## Exercise prompt
Each entry here needs to be given again exactly.

## Entries shown
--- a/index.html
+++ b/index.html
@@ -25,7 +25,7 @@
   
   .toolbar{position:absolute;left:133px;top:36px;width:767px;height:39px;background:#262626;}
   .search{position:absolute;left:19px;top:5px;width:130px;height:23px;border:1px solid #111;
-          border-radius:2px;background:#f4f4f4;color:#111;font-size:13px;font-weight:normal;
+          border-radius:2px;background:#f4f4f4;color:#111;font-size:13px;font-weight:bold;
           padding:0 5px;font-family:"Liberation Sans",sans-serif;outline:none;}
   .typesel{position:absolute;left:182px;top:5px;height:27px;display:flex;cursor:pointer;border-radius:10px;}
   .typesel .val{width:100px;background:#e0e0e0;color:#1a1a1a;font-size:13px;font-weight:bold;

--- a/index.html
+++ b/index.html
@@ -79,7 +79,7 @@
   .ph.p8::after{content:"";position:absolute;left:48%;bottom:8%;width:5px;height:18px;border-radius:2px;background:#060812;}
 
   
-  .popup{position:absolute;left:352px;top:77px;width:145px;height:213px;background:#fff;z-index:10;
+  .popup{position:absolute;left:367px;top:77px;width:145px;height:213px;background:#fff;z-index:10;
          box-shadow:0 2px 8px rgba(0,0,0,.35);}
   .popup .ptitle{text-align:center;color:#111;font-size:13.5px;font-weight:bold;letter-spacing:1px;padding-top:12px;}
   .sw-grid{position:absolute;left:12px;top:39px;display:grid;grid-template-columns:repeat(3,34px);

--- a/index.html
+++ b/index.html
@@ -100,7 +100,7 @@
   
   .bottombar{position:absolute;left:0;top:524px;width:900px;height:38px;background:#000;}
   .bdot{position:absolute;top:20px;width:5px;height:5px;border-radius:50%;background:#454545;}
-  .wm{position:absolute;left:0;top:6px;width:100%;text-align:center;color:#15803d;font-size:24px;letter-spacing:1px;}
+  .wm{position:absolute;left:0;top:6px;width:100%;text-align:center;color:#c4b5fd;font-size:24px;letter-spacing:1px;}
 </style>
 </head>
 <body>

## Answer to this task
--- a/index.html
+++ b/index.html
@@ -25,7 +25,7 @@
   
   .toolbar{position:absolute;left:133px;top:36px;width:767px;height:39px;background:#262626;}
   .search{position:absolute;left:19px;top:5px;width:130px;height:23px;border:1px solid #111;
-          border-radius:2px;background:#f4f4f4;color:#111;font-size:13px;font-weight:normal;
+          border-radius:2px;background:#f4f4f4;color:#111;font-size:13px;font-weight:bold;
           padding:0 5px;font-family:"Liberation Sans",sans-serif;outline:none;}
   .typesel{position:absolute;left:182px;top:5px;height:27px;display:flex;cursor:pointer;border-radius:10px;}
   .typesel .val{width:100px;background:#e0e0e0;color:#1a1a1a;font-size:13px;font-weight:bold;

--- a/index.html
+++ b/index.html
@@ -79,7 +79,7 @@
   .ph.p8::after{content:"";position:absolute;left:48%;bottom:8%;width:5px;height:18px;border-radius:2px;background:#060812;}
 
   
-  .popup{position:absolute;left:352px;top:77px;width:145px;height:213px;background:#fff;z-index:10;
+  .popup{position:absolute;left:367px;top:77px;width:145px;height:213px;background:#fff;z-index:10;
          box-shadow:0 2px 8px rgba(0,0,0,.35);}
   .popup .ptitle{text-align:center;color:#111;font-size:13.5px;font-weight:bold;letter-spacing:1px;padding-top:12px;}
   .sw-grid{position:absolute;left:12px;top:39px;display:grid;grid-template-columns:repeat(3,34px);

--- a/index.html
+++ b/index.html
@@ -100,7 +100,7 @@
   
   .bottombar{position:absolute;left:0;top:524px;width:900px;height:38px;background:#000;}
   .bdot{position:absolute;top:20px;width:5px;height:5px;border-radius:50%;background:#454545;}
-  .wm{position:absolute;left:0;top:6px;width:100%;text-align:center;color:#15803d;font-size:24px;letter-spacing:1px;}
+  .wm{position:absolute;left:0;top:6px;width:100%;text-align:center;color:#c4b5fd;font-size:24px;letter-spacing:1px;}
 </style>
 </head>
 <body>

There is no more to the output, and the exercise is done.